About this task: Each line below from the one containing "Десертна чиния Aegean Platinum" through the one containing "Marxmore D863-01 Dining" is to be given again exactly, and no line outside that span.

Supplied entries:
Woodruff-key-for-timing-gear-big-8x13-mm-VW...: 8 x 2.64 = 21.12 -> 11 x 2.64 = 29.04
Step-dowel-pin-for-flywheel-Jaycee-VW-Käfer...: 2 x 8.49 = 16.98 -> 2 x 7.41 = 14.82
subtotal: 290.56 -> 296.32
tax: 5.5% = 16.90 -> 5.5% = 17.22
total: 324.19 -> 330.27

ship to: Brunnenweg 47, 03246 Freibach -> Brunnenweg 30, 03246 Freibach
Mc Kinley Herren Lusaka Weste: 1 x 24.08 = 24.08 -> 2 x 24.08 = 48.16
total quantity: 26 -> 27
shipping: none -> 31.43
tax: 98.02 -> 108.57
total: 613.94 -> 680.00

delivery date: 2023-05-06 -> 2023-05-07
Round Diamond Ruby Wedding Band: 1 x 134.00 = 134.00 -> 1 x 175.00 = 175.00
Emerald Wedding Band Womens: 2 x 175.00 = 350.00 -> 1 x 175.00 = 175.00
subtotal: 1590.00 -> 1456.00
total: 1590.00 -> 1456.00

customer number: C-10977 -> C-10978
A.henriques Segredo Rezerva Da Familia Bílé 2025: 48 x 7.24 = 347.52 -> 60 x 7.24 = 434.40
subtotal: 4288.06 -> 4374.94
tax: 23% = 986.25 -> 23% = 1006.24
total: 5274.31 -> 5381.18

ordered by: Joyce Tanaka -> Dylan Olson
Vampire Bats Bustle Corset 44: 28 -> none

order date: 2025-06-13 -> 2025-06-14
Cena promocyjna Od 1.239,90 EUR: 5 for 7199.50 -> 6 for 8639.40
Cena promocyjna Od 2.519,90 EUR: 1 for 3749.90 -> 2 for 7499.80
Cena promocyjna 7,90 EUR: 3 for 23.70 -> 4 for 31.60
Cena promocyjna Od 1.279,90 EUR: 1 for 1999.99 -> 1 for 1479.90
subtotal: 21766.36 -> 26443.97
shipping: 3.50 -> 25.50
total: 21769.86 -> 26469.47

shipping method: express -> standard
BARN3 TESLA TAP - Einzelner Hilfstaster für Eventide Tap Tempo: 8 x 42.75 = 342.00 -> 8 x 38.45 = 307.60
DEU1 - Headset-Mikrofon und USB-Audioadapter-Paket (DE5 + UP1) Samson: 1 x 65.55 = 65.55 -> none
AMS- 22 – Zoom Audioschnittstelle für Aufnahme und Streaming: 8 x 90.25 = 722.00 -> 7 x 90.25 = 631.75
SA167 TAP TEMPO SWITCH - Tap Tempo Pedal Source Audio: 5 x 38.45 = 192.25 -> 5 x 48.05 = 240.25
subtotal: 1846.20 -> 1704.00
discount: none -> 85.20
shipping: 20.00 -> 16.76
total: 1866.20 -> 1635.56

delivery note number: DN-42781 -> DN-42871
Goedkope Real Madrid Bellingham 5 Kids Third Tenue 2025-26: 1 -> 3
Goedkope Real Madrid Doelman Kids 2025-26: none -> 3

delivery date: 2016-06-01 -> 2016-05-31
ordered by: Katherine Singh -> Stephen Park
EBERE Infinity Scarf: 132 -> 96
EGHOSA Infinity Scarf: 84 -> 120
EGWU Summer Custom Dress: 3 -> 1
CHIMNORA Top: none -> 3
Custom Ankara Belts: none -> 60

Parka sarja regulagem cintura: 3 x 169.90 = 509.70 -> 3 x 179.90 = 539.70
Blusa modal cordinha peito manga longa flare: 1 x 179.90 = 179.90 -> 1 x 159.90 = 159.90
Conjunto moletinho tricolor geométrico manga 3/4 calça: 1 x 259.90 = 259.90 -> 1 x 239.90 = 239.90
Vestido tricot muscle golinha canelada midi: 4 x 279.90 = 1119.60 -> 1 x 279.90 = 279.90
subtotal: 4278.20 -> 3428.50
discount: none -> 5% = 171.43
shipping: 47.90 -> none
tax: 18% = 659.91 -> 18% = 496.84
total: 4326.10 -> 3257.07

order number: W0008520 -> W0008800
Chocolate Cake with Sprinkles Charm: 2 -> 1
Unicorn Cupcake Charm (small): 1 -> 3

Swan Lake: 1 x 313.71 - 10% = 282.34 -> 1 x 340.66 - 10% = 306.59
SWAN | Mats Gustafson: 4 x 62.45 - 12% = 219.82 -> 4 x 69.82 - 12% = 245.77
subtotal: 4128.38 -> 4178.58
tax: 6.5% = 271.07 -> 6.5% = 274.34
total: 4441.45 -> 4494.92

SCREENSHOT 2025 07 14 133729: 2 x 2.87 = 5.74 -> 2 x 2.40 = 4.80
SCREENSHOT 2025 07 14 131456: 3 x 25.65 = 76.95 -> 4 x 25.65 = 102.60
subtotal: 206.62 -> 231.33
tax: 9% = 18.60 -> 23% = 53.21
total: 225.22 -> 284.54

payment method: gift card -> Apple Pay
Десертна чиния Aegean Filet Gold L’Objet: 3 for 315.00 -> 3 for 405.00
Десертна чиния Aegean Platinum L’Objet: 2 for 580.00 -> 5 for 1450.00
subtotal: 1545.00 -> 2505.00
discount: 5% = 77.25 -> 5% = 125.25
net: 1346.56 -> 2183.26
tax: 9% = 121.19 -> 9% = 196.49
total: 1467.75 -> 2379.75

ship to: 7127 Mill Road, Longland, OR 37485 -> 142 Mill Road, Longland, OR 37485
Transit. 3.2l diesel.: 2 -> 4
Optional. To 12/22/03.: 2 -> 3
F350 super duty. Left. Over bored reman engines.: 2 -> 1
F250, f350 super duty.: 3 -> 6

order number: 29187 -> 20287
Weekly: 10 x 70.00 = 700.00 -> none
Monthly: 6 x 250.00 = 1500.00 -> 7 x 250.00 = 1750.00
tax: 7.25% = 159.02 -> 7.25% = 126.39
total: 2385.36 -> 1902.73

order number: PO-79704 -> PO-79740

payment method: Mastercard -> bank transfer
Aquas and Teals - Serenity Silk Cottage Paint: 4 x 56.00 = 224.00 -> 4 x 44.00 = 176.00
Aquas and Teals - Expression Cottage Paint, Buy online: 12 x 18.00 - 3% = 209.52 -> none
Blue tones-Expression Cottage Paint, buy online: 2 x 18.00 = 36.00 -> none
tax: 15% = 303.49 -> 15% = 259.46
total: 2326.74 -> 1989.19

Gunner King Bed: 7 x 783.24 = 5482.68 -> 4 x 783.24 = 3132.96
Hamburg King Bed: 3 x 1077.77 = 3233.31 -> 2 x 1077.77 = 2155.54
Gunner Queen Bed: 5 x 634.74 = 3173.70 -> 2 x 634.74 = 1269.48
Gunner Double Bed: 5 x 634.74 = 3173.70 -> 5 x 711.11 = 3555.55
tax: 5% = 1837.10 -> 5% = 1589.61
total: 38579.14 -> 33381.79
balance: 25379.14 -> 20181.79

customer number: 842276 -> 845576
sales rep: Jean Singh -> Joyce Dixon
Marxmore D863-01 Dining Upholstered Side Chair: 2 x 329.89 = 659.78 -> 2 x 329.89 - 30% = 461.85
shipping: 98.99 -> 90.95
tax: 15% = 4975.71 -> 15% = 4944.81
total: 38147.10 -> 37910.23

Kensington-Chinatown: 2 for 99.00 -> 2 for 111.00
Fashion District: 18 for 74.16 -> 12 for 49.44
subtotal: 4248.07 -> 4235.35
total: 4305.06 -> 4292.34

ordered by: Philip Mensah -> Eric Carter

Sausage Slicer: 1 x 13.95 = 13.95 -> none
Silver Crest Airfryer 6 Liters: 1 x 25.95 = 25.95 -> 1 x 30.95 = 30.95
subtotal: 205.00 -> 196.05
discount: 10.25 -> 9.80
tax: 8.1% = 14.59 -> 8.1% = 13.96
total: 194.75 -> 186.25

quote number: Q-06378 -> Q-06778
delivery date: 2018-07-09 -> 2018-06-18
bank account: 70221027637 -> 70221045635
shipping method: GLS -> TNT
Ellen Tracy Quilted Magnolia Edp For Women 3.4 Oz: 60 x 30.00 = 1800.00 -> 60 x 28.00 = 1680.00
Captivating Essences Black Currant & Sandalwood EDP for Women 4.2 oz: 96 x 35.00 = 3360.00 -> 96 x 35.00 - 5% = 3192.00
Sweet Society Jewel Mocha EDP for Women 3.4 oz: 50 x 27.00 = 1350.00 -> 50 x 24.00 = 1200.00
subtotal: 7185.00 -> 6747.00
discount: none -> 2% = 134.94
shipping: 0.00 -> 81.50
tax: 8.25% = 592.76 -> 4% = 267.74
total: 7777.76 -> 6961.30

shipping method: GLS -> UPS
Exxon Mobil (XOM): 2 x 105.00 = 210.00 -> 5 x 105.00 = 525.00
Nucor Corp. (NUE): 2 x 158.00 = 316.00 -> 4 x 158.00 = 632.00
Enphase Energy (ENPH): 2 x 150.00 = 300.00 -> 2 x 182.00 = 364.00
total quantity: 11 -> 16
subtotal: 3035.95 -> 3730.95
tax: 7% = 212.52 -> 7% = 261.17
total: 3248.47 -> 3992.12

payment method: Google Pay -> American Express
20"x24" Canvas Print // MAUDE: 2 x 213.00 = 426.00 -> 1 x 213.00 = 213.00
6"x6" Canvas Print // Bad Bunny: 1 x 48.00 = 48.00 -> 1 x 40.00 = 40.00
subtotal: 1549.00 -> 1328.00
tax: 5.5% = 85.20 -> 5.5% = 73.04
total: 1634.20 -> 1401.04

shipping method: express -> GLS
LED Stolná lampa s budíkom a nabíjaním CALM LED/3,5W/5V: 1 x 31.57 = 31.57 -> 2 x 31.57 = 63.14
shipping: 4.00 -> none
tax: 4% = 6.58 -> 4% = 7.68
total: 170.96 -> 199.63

Task answer:
Десертна чиния Aegean Platinum L’Objet: 2 for 580.00 -> 5 for 1450.00
subtotal: 1545.00 -> 2505.00
discount: 5% = 77.25 -> 5% = 125.25
net: 1346.56 -> 2183.26
tax: 9% = 121.19 -> 9% = 196.49
total: 1467.75 -> 2379.75

ship to: 7127 Mill Road, Longland, OR 37485 -> 142 Mill Road, Longland, OR 37485
Transit. 3.2l diesel.: 2 -> 4
Optional. To 12/22/03.: 2 -> 3
F350 super duty. Left. Over bored reman engines.: 2 -> 1
F250, f350 super duty.: 3 -> 6

order number: 29187 -> 20287
Weekly: 10 x 70.00 = 700.00 -> none
Monthly: 6 x 250.00 = 1500.00 -> 7 x 250.00 = 1750.00
tax: 7.25% = 159.02 -> 7.25% = 126.39
total: 2385.36 -> 1902.73

order number: PO-79704 -> PO-79740

payment method: Mastercard -> bank transfer
Aquas and Teals - Serenity Silk Cottage Paint: 4 x 56.00 = 224.00 -> 4 x 44.00 = 176.00
Aquas and Teals - Expression Cottage Paint, Buy online: 12 x 18.00 - 3% = 209.52 -> none
Blue tones-Expression Cottage Paint, buy online: 2 x 18.00 = 36.00 -> none
tax: 15% = 303.49 -> 15% = 259.46
total: 2326.74 -> 1989.19

Gunner King Bed: 7 x 783.24 = 5482.68 -> 4 x 783.24 = 3132.96
Hamburg King Bed: 3 x 1077.77 = 3233.31 -> 2 x 1077.77 = 2155.54
Gunner Queen Bed: 5 x 634.74 = 3173.70 -> 2 x 634.74 = 1269.48
Gunner Double Bed: 5 x 634.74 = 3173.70 -> 5 x 711.11 = 3555.55
tax: 5% = 1837.10 -> 5% = 1589.61
total: 38579.14 -> 33381.79
balance: 25379.14 -> 20181.79

customer number: 842276 -> 845576
sales rep: Jean Singh -> Joyce Dixon
Marxmore D863-01 Dining Upholstered Side Chair: 2 x 329.89 = 659.78 -> 2 x 329.89 - 30% = 461.85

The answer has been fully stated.